• _Work to complete_: Note how many lines in the material have "avoir", and give only that figure.

• _Records to process_:
▼

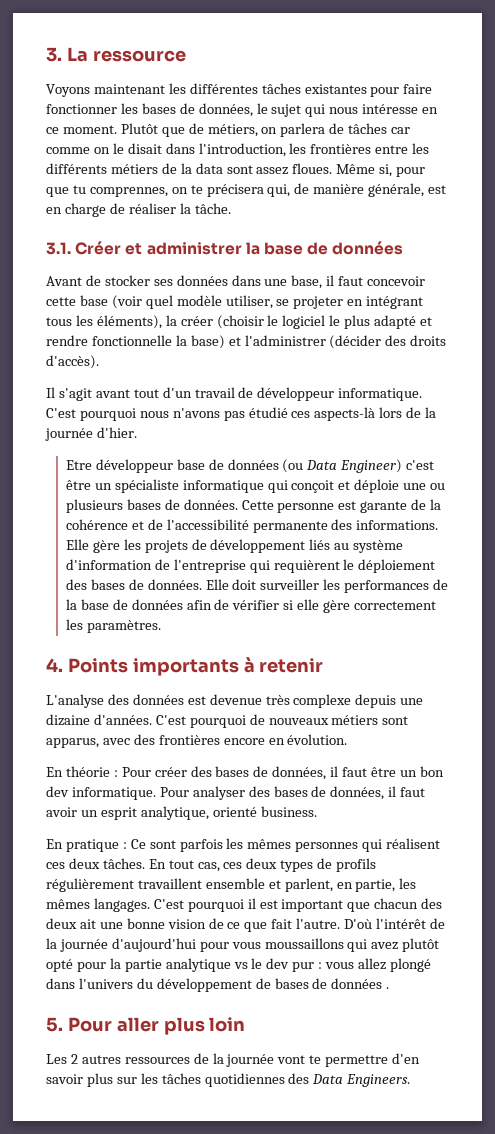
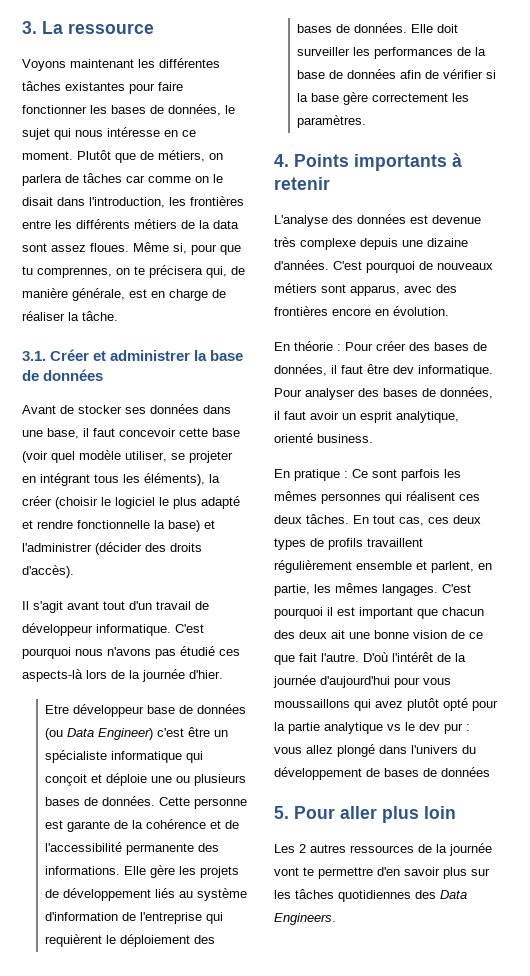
- Elle doit surveiller les performances de la base de données afin de vérifier si elle gère correctement les paramètres.
+ Elle doit surveiller les performances de la base de données afin de vérifier si la base gère correctement les paramètres.
- En théorie : Pour créer des bases de données, il faut être un bon dev informatique.
+ En théorie : Pour créer des bases de données, il faut être dev informatique.
- En tout cas, ces deux types de profils régulièrement travaillent ensemble et parlent, en partie, les mêmes langages.
+ En tout cas, ces deux types de profils travaillent régulièrement ensemble et parlent, en partie, les mêmes langages.
- D'où l'intérêt de la journée d'aujourd'hui pour vous moussaillons qui avez plutôt opté pour la partie analytique vs le dev pur : vous allez plongé dans l'univers du développement de bases de données .
+ D'où l'intérêt de la journée d'aujourd'hui pour vous moussaillons qui avez plutôt opté pour la partie analytique vs le dev pur : vous allez plongé dans l'univers du développement de bases de données

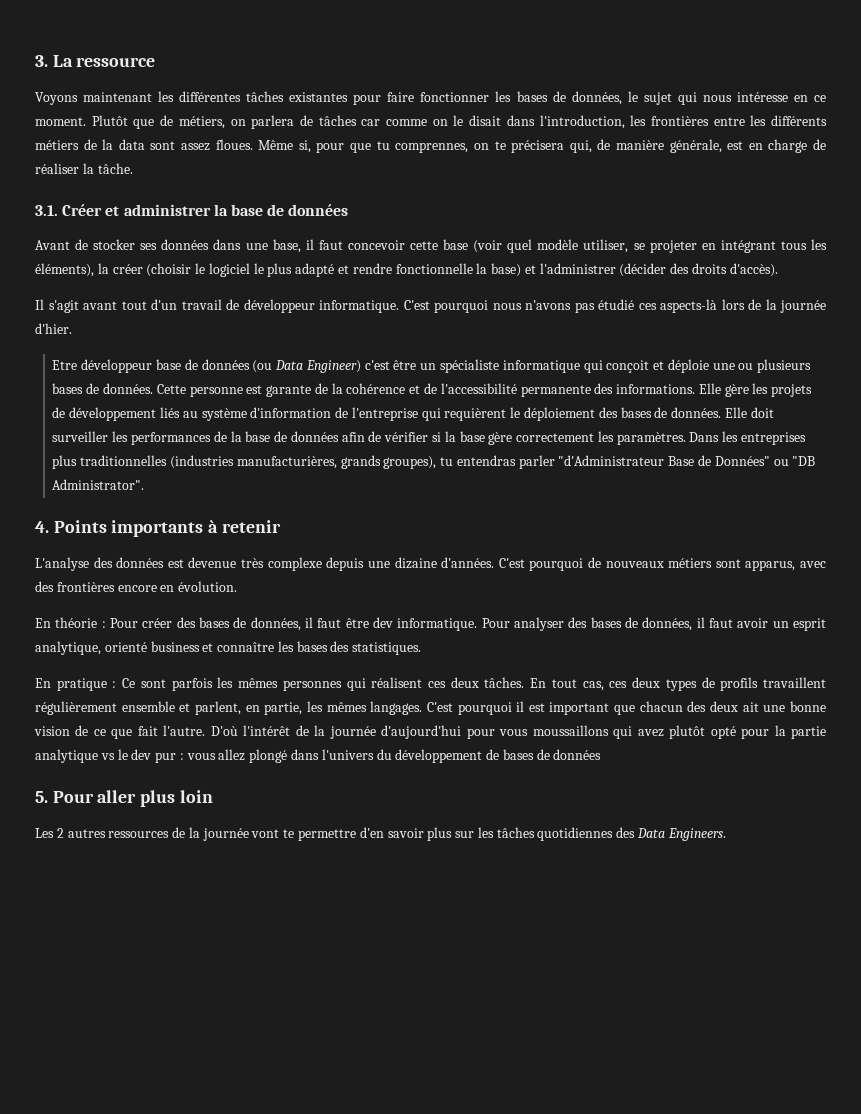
+ Dans les entreprises plus traditionnelles (industries manufacturières, grands groupes), tu entendras parler "d'Administrateur Base de Données" ou "DB Administrator".
- Pour analyser des bases de données, il faut avoir un esprit analytique, orienté business.
+ Pour analyser des bases de données, il faut avoir un esprit analytique, orienté business et connaître les bases des statistiques.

▲

• _Answer box_: 2